The above race details were taken from the next race at the time of writing. A 4f 3k claimer with seven runners. After the post number and before the grade of the horse is a column that contains the morning line (ML) price. The -x- represents that this race is not open for betting on, so live prices are not available. However every race has ML prices for all runners. Note for prices >10, numbers on screen are truncated so that 10.9 would be represented as 10 and 11.1 would be represented as 11.
The first thing to notice is that if you add up the implied chance of winning for each horse (1/price) it always adds up to 125%. This number represents the 100% chance that one horse will win plus a 25% margin for the house. All betting in PhotoFinish.Live is parimutuel which means that the house takes in all the money and collects a rake or vig or margin before paying the winners in proportion to their stake. Interestingly the margin on actual betting is different to the ML prices. To get to the real chances of winning there are several clever or simple transformations that you could do. We are just going to rebase to 100% by dividing by 125% (1.25) each of the odds implied by the prices (see table below).
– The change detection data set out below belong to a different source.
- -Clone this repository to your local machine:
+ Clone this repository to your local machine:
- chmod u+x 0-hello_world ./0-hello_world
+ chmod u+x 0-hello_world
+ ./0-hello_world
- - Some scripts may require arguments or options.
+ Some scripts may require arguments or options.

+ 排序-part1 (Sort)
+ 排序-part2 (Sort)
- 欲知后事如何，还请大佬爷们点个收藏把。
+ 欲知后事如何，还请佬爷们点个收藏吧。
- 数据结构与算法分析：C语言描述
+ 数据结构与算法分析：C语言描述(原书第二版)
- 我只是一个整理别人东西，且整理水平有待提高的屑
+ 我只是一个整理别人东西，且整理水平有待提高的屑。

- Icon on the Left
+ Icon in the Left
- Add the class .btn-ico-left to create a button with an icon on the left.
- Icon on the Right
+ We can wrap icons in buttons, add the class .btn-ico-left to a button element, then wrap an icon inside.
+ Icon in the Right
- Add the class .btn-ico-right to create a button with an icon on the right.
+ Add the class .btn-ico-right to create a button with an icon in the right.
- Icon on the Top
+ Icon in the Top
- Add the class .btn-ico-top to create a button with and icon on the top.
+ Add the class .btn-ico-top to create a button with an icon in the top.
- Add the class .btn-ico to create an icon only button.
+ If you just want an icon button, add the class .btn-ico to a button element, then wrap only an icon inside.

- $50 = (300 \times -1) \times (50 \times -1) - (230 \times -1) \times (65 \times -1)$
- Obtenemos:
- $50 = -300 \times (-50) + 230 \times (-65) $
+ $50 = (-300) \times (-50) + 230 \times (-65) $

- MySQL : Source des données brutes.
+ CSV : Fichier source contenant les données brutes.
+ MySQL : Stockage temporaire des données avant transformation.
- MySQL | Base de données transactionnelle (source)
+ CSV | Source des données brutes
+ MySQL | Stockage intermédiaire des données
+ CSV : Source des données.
From this race we can see that the two higher grade horses had the shortest prices, despite not having the highest stars or benchmark. Netting the Big One has the highest benchmark, 3rd highest stars but has the second worst price at 7. The two S grade horses had an 18% chance of winning and the S- were in the range of 10.4 to 15.8% chance. Not a massive difference at the end of the day.
It feels like the ML price is being influenced by the attributes of each horse and maybe the relevance of those attributes to the optimal distance. Despite there being an even-ish split between RDF and RDS archetypes, in sloppy conditions, this doesn't seem to separate their prices. We are going to have to review a race where all of the runners have retired so we can compare the ML prices before the race in light of what we now know about the horses and their attributes.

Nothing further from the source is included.